** What is required **
The expected output is exactly the lines below, starting at the line with "- 1. Builda ed esegui il container Docker" and ending at the line with "3. L'applicazione web sarà disponibile su http://localhost:5000", both included; no other line belongs in it.

>>

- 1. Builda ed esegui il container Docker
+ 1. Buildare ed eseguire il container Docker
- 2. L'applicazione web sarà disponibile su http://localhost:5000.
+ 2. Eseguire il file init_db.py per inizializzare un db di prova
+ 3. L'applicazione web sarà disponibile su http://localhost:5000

<<
>>

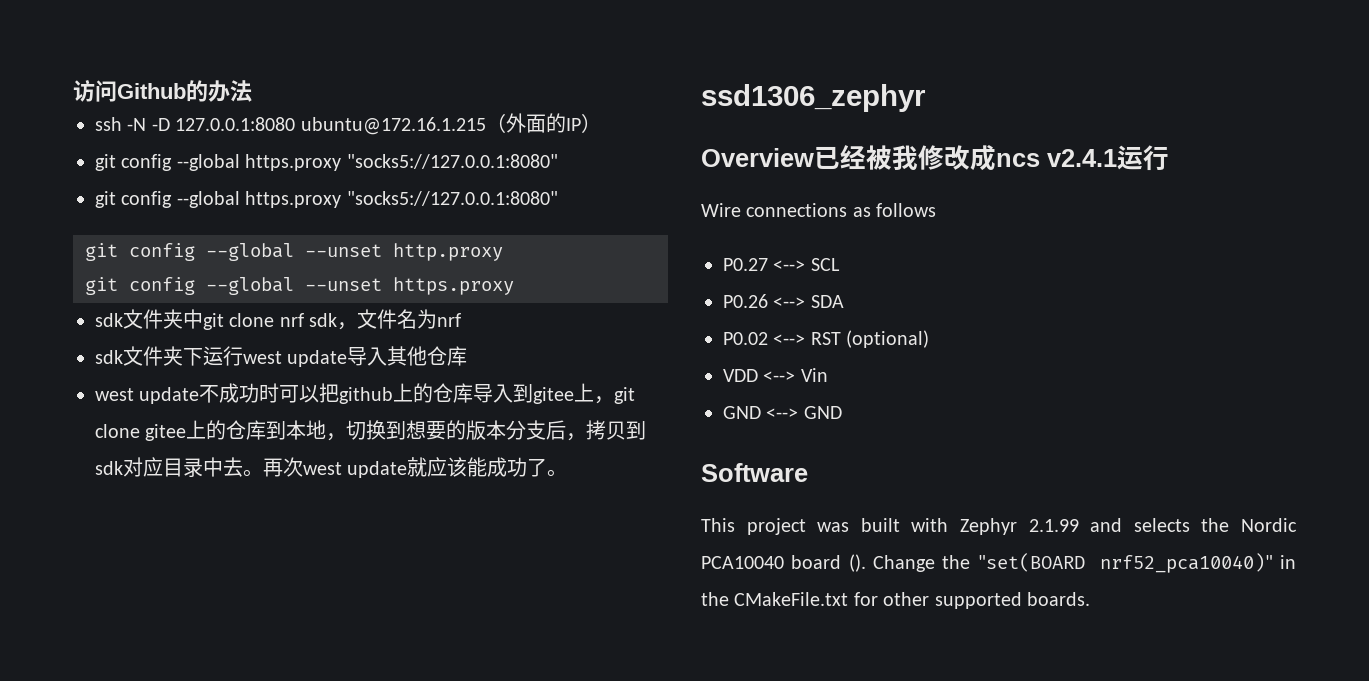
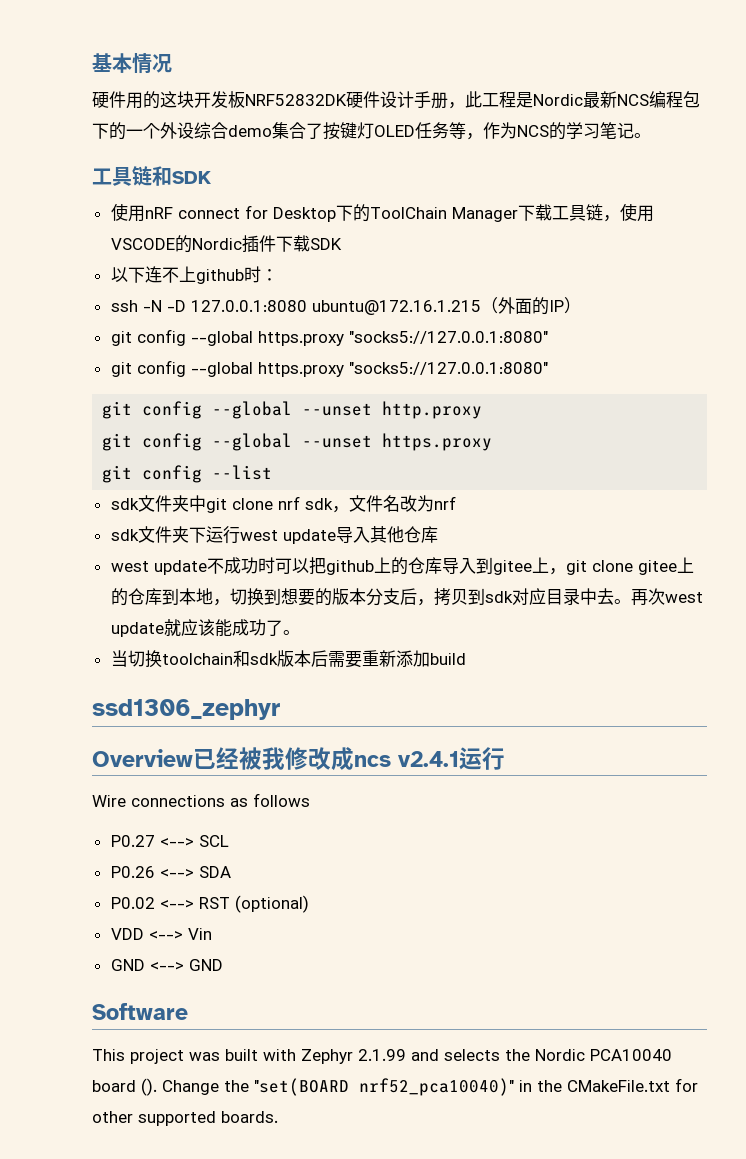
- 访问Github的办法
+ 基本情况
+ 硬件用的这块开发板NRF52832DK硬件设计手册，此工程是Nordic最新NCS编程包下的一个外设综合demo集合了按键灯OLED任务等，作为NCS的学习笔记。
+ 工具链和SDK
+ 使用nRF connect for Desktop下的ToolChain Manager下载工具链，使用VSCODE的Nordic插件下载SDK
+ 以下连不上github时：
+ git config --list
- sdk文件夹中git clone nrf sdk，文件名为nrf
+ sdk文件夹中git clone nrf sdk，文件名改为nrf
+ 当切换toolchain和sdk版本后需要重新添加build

<<

** Reply to the task **
- 1. Builda ed esegui il container Docker
+ 1. Buildare ed eseguire il container Docker
- 2. L'applicazione web sarà disponibile su http://localhost:5000.
+ 2. Eseguire il file init_db.py per inizializzare un db di prova
+ 3. L'applicazione web sarà disponibile su http://localhost:5000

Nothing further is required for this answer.